Those friendly times have gone..... Now nothing, no communication at all. It's such a desperately sad situation.

OP posts:
pinkpaws · 15/03/2013 17:52

HI I have to say I disagree the fact she went but left everything behind tell me she is hoping you will leave a door open for her . I know she has ask for a divorce but this might just be her testing the waters to see how you will react. Men dont in my experience deal well with miscarriage i know my DH didnt in fact he went to work the day it happened leaving me alone. So you are not alone in your struggle to express yourself. Let her know how much you love her and give her space its really all you can do.

MarinaIvy · 15/03/2013 17:53

Frankly, you may be onto something about anti-depressants. They can have a huge effect on a person. Despite my core belief (apols in advance) that homeopathy is a loada bullshit, I am kinda with you that anti depressants aren't the cure-all that a lot of people think, either. But that's not the main thing.

The main thing I'm seeing is that DW seems to see you as Not The Man To Have A Baby With. Indeed, the fact that she left you shortly after buying the child-friendly car, etc, bears this out, rather than contradicts.
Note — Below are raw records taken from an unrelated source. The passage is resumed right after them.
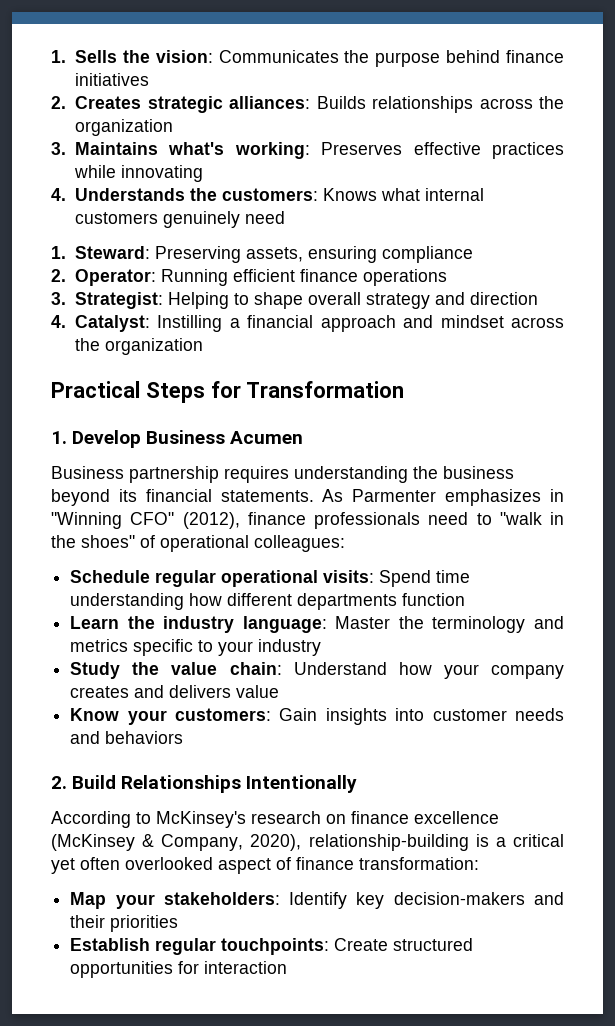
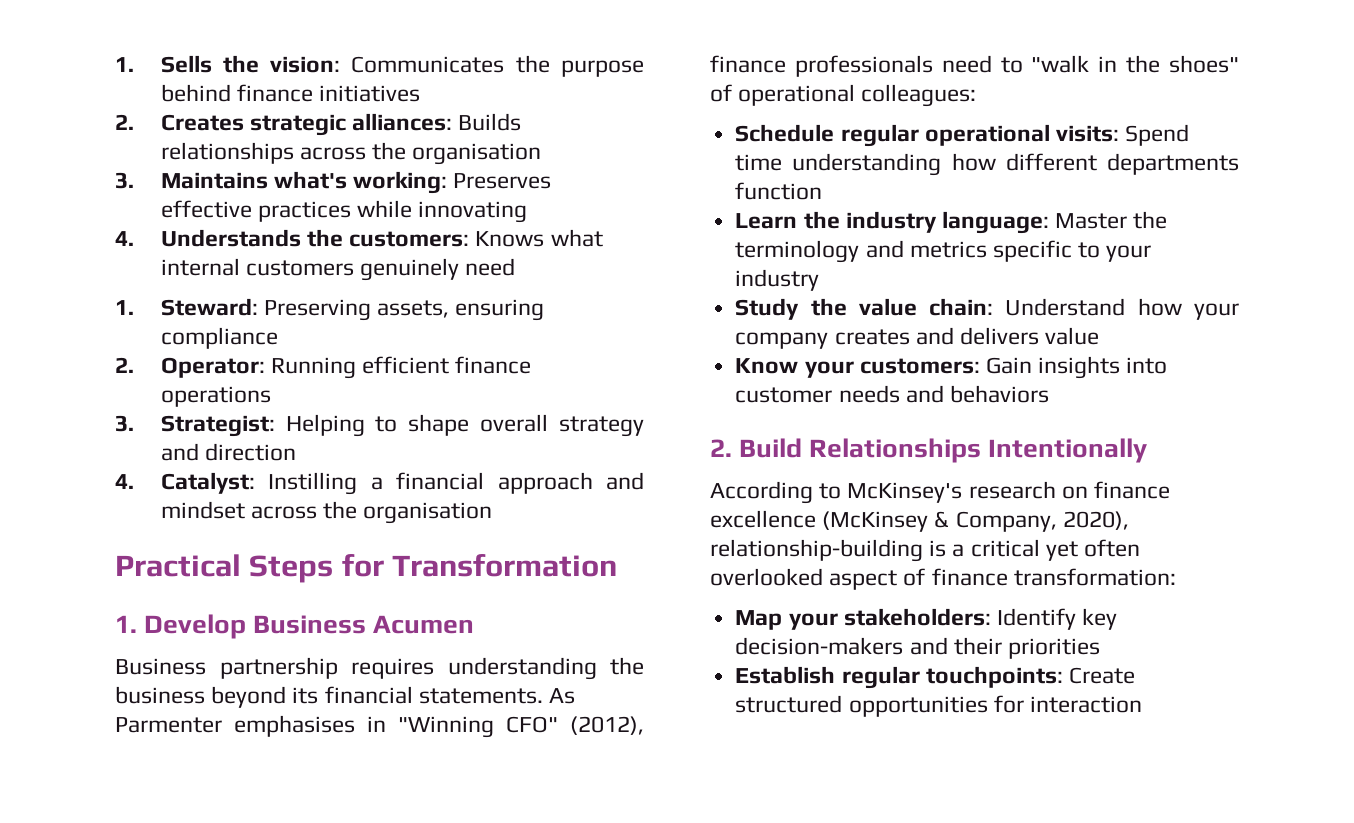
- 2. Creates strategic alliances: Builds relationships across the organization
+ 2. Creates strategic alliances: Builds relationships across the organisation
- 4. Catalyst: Instilling a financial approach and mindset across the organization
+ 4. Catalyst: Instilling a financial approach and mindset across the organisation
- As Parmenter emphasizes in "Winning CFO" (2012), finance professionals need to "walk in the shoes" of operational colleagues:
+ As Parmenter emphasises in "Winning CFO" (2012), finance professionals need to "walk in the shoes" of operational colleagues:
The closer she got to trying again, the more a part of her said 'No, not this'.

If you're not in agreement over fundamental matters as a couple, fair enough, but imagine how it would be if you had these disagreements over how to raise a child! Again, on the medical front (sorry, only example I know of in your case), that could have been a compleye bear trap. And your mention of a baby being conceived the 'right way', or being too poor or too young leads me to think you have some other fundamental differences about how a baby can be raised.

Out of interest, how old are you two? And what makes you believe you were too poor to have a child?

Jiltedman · 15/03/2013 18:04

Ok I accept some of the above. Basically I have an inbuilt fear after losing my sister of SIDS that I always have wanted a baby to be made in the 'right' way. I know its irrational, but thats something I have always been very definite about. In terms of the money, yes I know we could have made do but I always wanted the best.....
I guess my feeling with many tablets in modern medicine is that they deal with the symptons rather than the root cause...... The tablets made her feel different rather than actually helping her come to terms with things.
I am nearly 30 but she is 25.

OP posts:
Jiltedman · 15/03/2013 18:08

The other that hurts me is that since she has left she has started smoking/ drinking, and doesn't look to be in great health.....
In many ways if she had left and I saw her happy I would be able to move on..... the old addage of truly loving someone and setting them free.

OP posts:
freddiemisagreatshag · 15/03/2013 18:11

So she's only allowed to move on on your terms? If you approve of how she's living her life? And what do you mean by having a baby in the right way?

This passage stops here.